> [DIRECTIONS FOR THIS TASK] Repeat every record exactly, but omit the images.

(Change detection data)

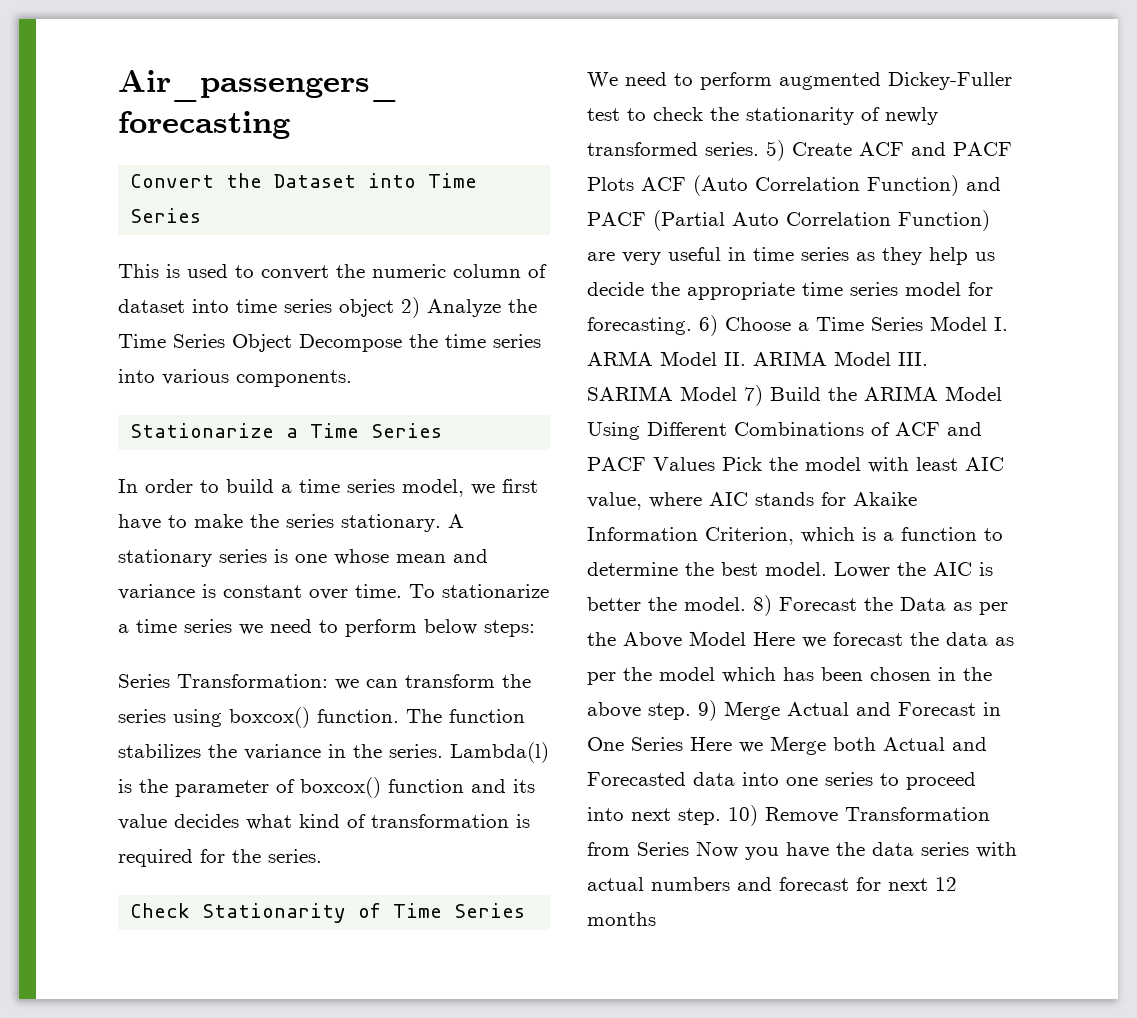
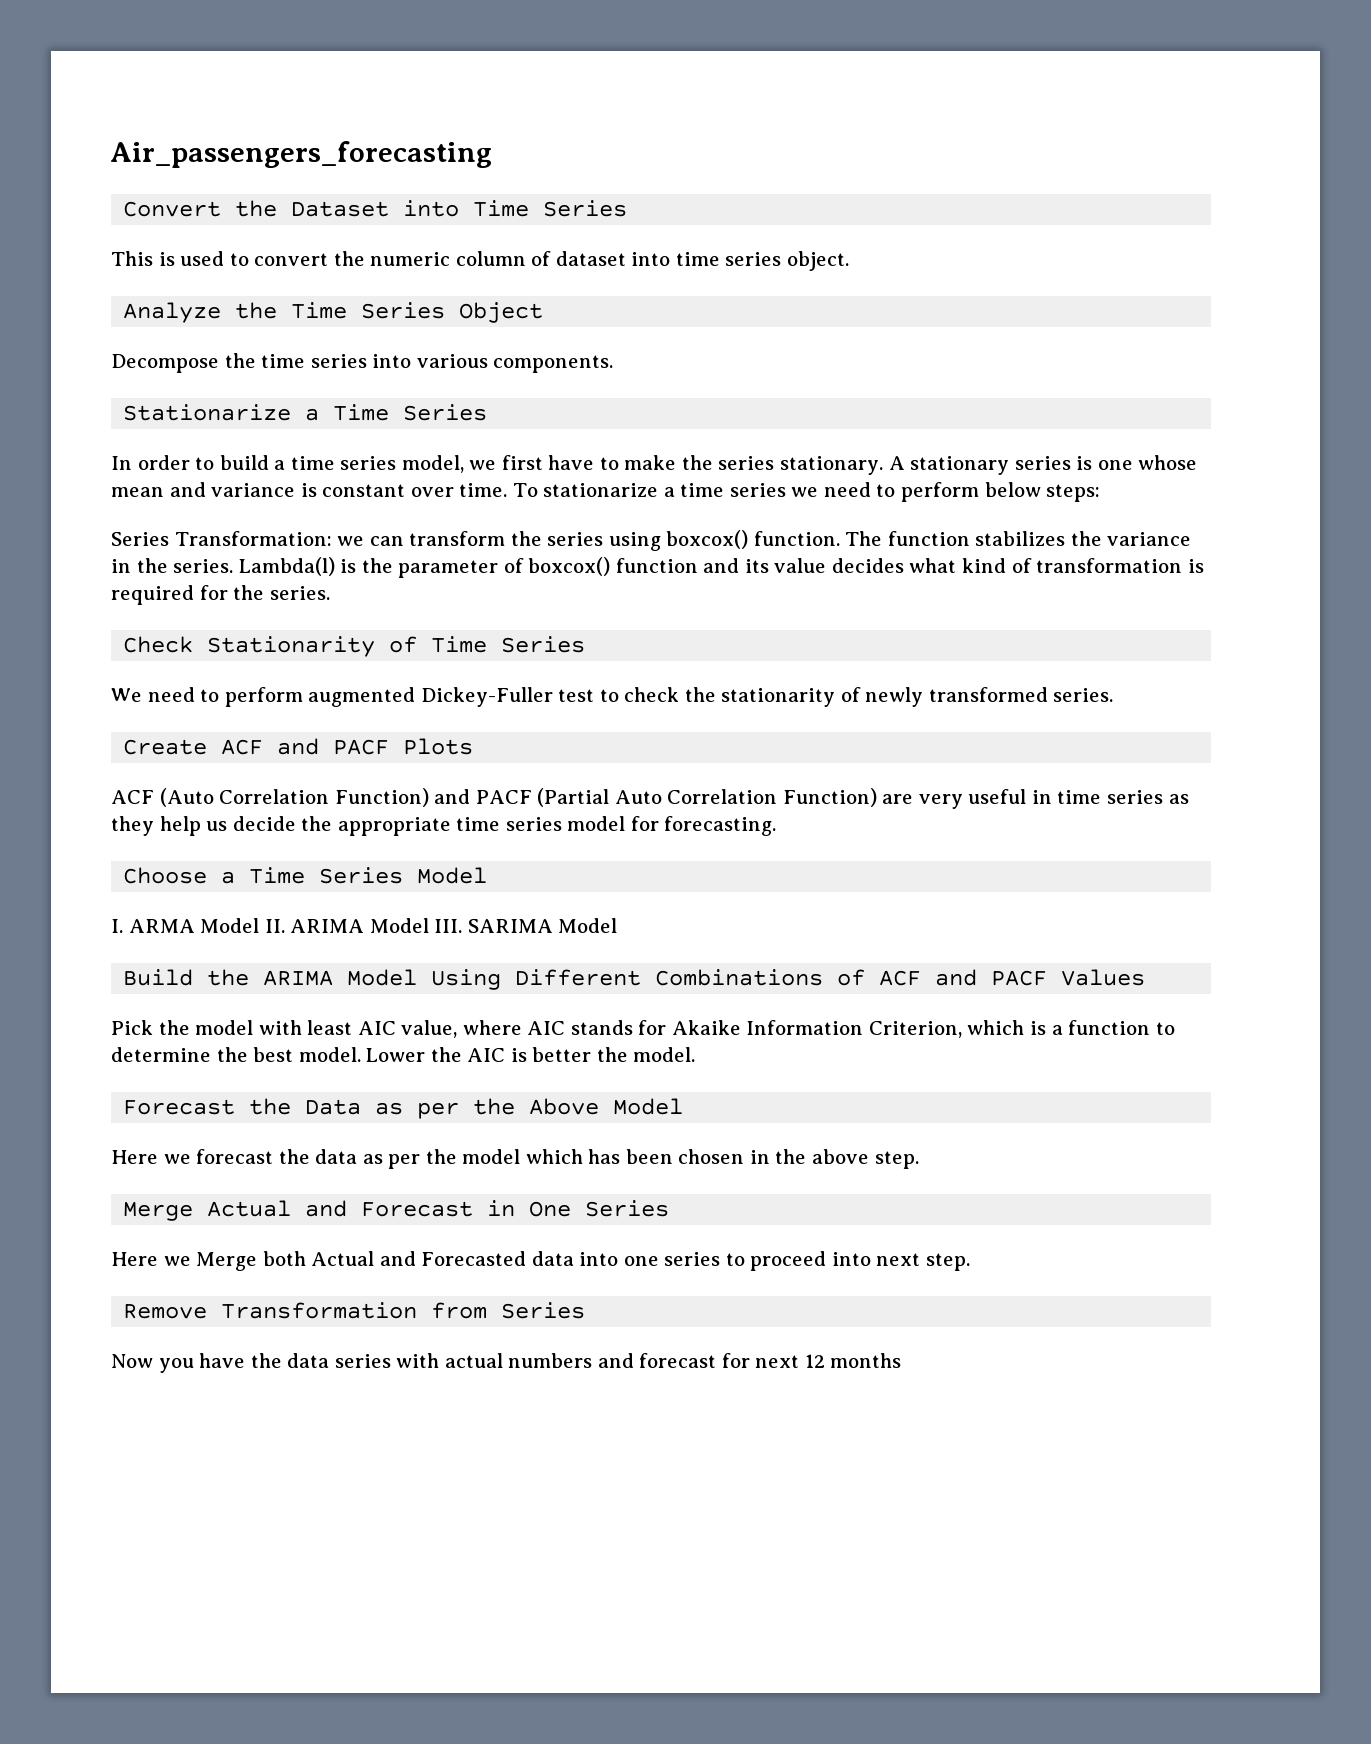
- This is used to convert the numeric column of dataset into time series object 2) Analyze the Time Series Object Decompose the time series into various components.
+ This is used to convert the numeric column of dataset into time series object.
+ Analyze the Time Series Object
+ Decompose the time series into various components.
- We need to perform augmented Dickey-Fuller test to check the stationarity of newly transformed series. 5) Create ACF and PACF Plots ACF (Auto Correlation Function) and PACF (Partial Auto Correlation Function) are very useful in time series as they help us decide the appropriate time series model for forecasting. 6) Choose a Time Series Model I. ARMA Model II. ARIMA Model III. SARIMA Model 7) Build the ARIMA Model Using Different Combinations of ACF and PACF Values Pick the model with least AIC value, where AIC stands for Akaike Information Criterion, which is a function to determine the best model.
+ We need to perform augmented Dickey-Fuller test to check the stationarity of newly transformed series.
+ Create ACF and PACF Plots
+ ACF (Auto Correlation Function) and PACF (Partial Auto Correlation Function) are very useful in time series as they help us decide the appropriate time series model for forecasting.
+ Choose a Time Series Model
+ I. ARMA Model II. ARIMA Model III. SARIMA Model
+ Build the ARIMA Model Using Different Combinations of ACF and PACF Values
+ Pick the model with least AIC value, where AIC stands for Akaike Information Criterion, which is a function to determine the best model.
- Lower the AIC is better the model. 8) Forecast the Data as per the Above Model Here we forecast the data as per the model which has been chosen in the above step. 9) Merge Actual and Forecast in One Series Here we Merge both Actual and Forecasted data into one series to proceed into next step. 10) Remove Transformation from Series Now you have the data series with actual numbers and forecast for next 12 months
+ Lower the AIC is better the model.
+ Forecast the Data as per the Above Model
+ Here we forecast the data as per the model which has been chosen in the above step.
+ Merge Actual and Forecast in One Series
+ Here we Merge both Actual and Forecasted data into one series to proceed into next step.
+ Remove Transformation from Series
+ Now you have the data series with actual numbers and forecast for next 12 months

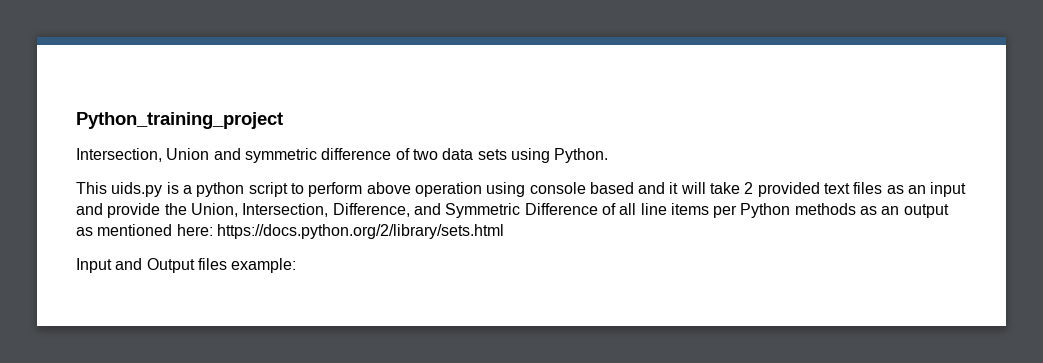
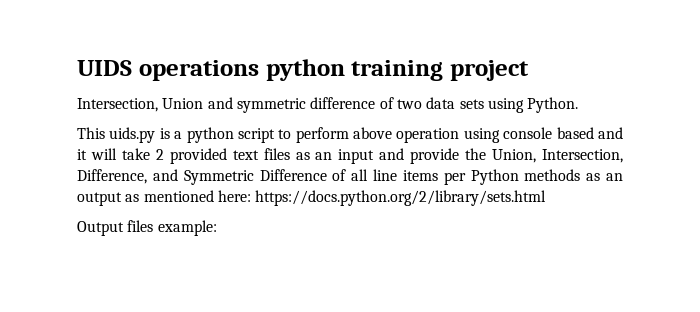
- Python_training_project
+ UIDS operations python training project
- Input and Output files example:
+ Output files example:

> [YOUR SOLUTION]
- This is used to convert the numeric column of dataset into time series object 2) Analyze the Time Series Object Decompose the time series into various components.
+ This is used to convert the numeric column of dataset into time series object.
+ Analyze the Time Series Object
+ Decompose the time series into various components.
- We need to perform augmented Dickey-Fuller test to check the stationarity of newly transformed series. 5) Create ACF and PACF Plots ACF (Auto Correlation Function) and PACF (Partial Auto Correlation Function) are very useful in time series as they help us decide the appropriate time series model for forecasting. 6) Choose a Time Series Model I. ARMA Model II. ARIMA Model III. SARIMA Model 7) Build the ARIMA Model Using Different Combinations of ACF and PACF Values Pick the model with least AIC value, where AIC stands for Akaike Information Criterion, which is a function to determine the best model.
+ We need to perform augmented Dickey-Fuller test to check the stationarity of newly transformed series.
+ Create ACF and PACF Plots
+ ACF (Auto Correlation Function) and PACF (Partial Auto Correlation Function) are very useful in time series as they help us decide the appropriate time series model for forecasting.
+ Choose a Time Series Model
+ I. ARMA Model II. ARIMA Model III. SARIMA Model
+ Build the ARIMA Model Using Different Combinations of ACF and PACF Values
+ Pick the model with least AIC value, where AIC stands for Akaike Information Criterion, which is a function to determine the best model.
- Lower the AIC is better the model. 8) Forecast the Data as per the Above Model Here we forecast the data as per the model which has been chosen in the above step. 9) Merge Actual and Forecast in One Series Here we Merge both Actual and Forecasted data into one series to proceed into next step. 10) Remove Transformation from Series Now you have the data series with actual numbers and forecast for next 12 months
+ Lower the AIC is better the model.
+ Forecast the Data as per the Above Model
+ Here we forecast the data as per the model which has been chosen in the above step.
+ Merge Actual and Forecast in One Series
+ Here we Merge both Actual and Forecasted data into one series to proceed into next step.
+ Remove Transformation from Series
+ Now you have the data series with actual numbers and forecast for next 12 months

- Python_training_project
+ UIDS operations python training project
- Input and Output files example:
+ Output files example:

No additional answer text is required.